Le troisième point est la suroffre de locaux administratifs en regard de la pénurie de logements actuelle. En effet, alors que ces surfaces peinent déjà aujourd'hui à trouver preneurs, près de 700 000 m2 de surfaces de bureaux sont prévus rien que sur la façade aéroportuaire. A l'heure où les modes de travail évoluent, avec le télétravail et les espaces de coworking, les projections du plan directeur sont certainement surévaluées en ce qui concerne les surfaces nécessaires. De plus, les opérations de reconversion de bureaux en logements sont à ce jour anecdotiques car rien n'y incite les propriétaires. Les Verts souhaitent que l'Etat mène une action proactive pour soutenir la reconversion de bureaux en logements au centre-ville, par exemple avec la mise en place de mécanismes incitatifs pour les propriétaires. Ces diverses propositions ont été intégrées par le département, mais de façon un peu frileuse. Les Verts reviendront donc avec des propositions sur ces sujets.
En attendant, Mesdames et Messieurs les députés, nous vous invitons à approuver cette mise à jour du plan directeur cantonal qui va dans le sens d'un développement équilibré de notre canton.
M. Jacques Blondin (PDC). Mesdames et Messieurs les députés, s'il pleut ce week-end, je vous incite à lire ce plan directeur cantonal, il est passionnant. Je le rappelle, l'accompagnement du développement de Genève est décrit là-dedans. Les grands principes y sont, avec une hypothèse sur l'évolution de la population: 100 000 nouveaux résidents et la volonté de faire revenir nos enfants et ceux qui travaillent à proximité, 60 000 emplois en plus. Il faut donc créer les structures pour cela !
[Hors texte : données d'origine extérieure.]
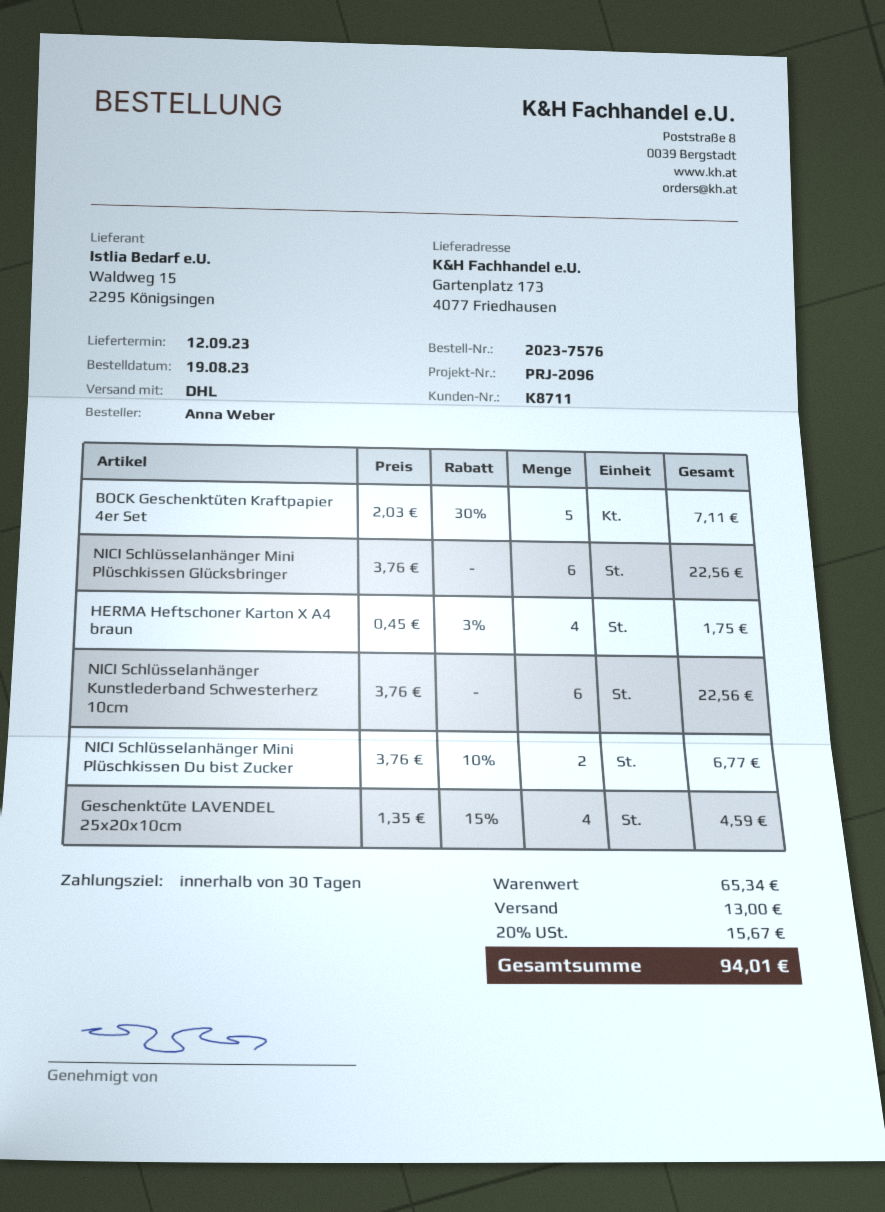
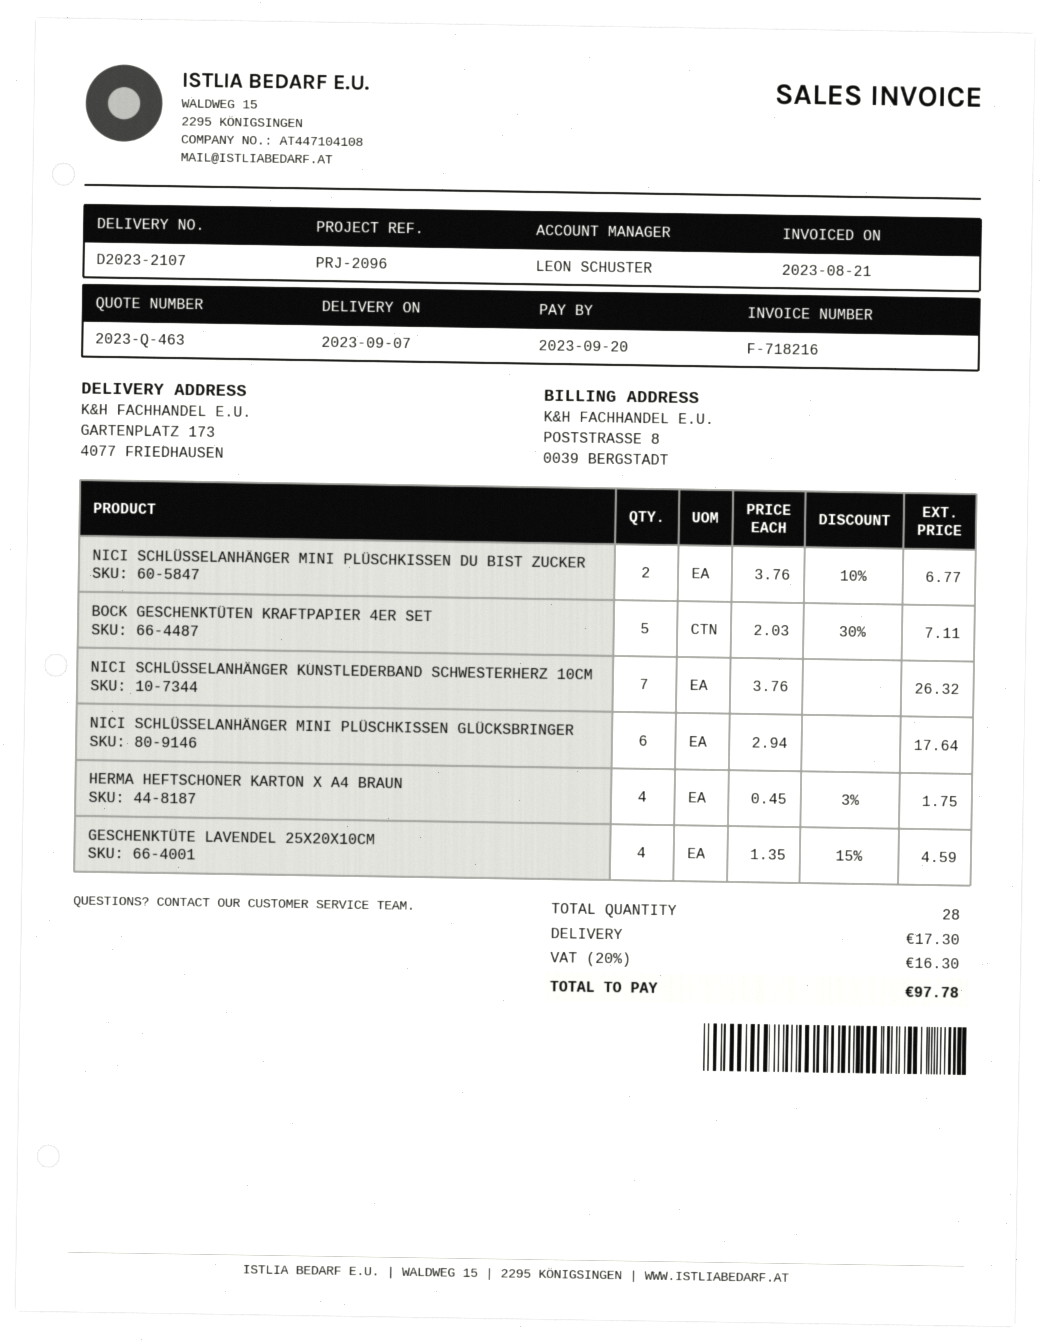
delivery date: 2023-09-12 -> 2023-09-07
NICI Schlüsselanhänger Mini Plüschkissen Glücksbringer: 6 x 3.76 = 22.56 -> 6 x 2.94 = 17.64
NICI Schlüsselanhänger Kunstlederband Schwesterherz 10cm: 6 x 3.76 = 22.56 -> 7 x 3.76 = 26.32
shipping: 13.00 -> 17.30
tax: 20% = 15.67 -> 20% = 16.30
total: 94.01 -> 97.78

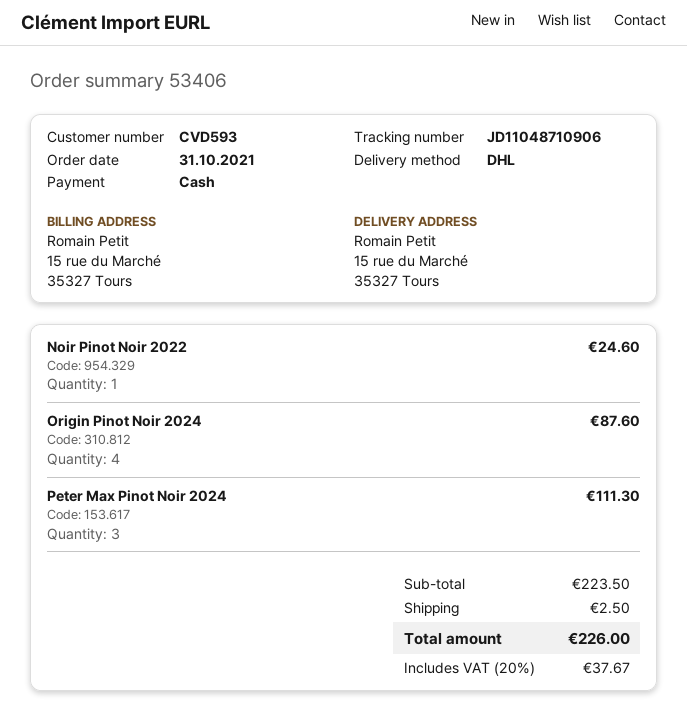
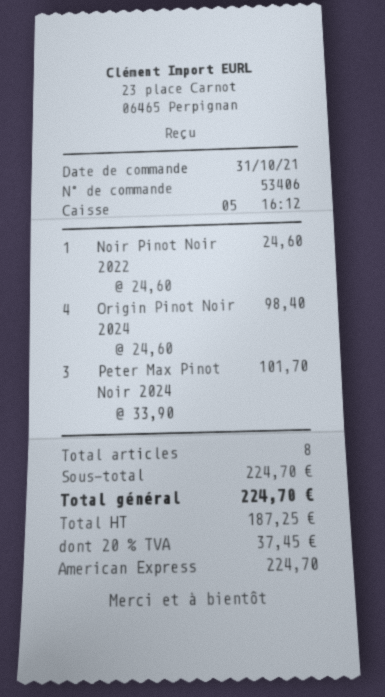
payment method: cash -> American Express
Origin Pinot Noir 2024: 4 for 87.60 -> 4 for 98.40
Peter Max Pinot Noir 2024: 3 for 111.30 -> 3 for 101.70
subtotal: 223.50 -> 224.70
shipping: 2.50 -> none
tax: 20% = 37.67 -> 20% = 37.45
total: 226.00 -> 224.70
Je voudrais relever que je suis surpris d'entendre certains députés envisager d'étendre sur la périphérie au-delà de la frontière les 8400 hectares de surface d'assolement dont il est question et dont on vient de parler: ça va être difficile, les surfaces d'assolement faisant quand même partie de la défense nationale !
Il s'agit d'une mise à jour, puisque la stratégie a déjà fait l'objet d'une votation en 2013. Cette première mise à jour vise à adapter le plan directeur cantonal aux nouvelles directives fédérales accompagnant l'entrée en vigueur de la loi sur l'aménagement du territoire - la LAT 1 - afin de lever certaines réserves émises par la Confédération lors de son approbation. Pour répondre à ces réserves essentiellement liées au dimensionnement de la zone à bâtir et à la protection des surfaces d'assolement qui sont les meilleures terres agricoles, le canton est tenu de minimiser l'emprise sur la zone agricole et de mieux tirer parti des secteurs constructibles. J'en reviens à la thématique dont nous avons parlé tout à l'heure par rapport à la zone de l'aéroport. Le redimensionnement et la priorisation des extensions urbaines sur la zone agricole en fonction de la maturité des projets et du respect du quota cantonal ont été opérés pour répondre aux besoins à l'horizon de quinze ans, soit 2030. Les densités proposées dans les grands projets qui impactent la zone agricole ont également été revues et des mesures ont été prises pour accélérer leur réalisation. Il est aussi nécessaire de favoriser l'urbanisation dite vers l'intérieur - ces propos ont déjà été tenus - et de mettre en oeuvre la densification des zones à bâtir identifiées par le plan directeur. Ce sont donc des contraintes fédérales que nous appliquons, mais cela n'empêche évidemment pas de faire les choses bien !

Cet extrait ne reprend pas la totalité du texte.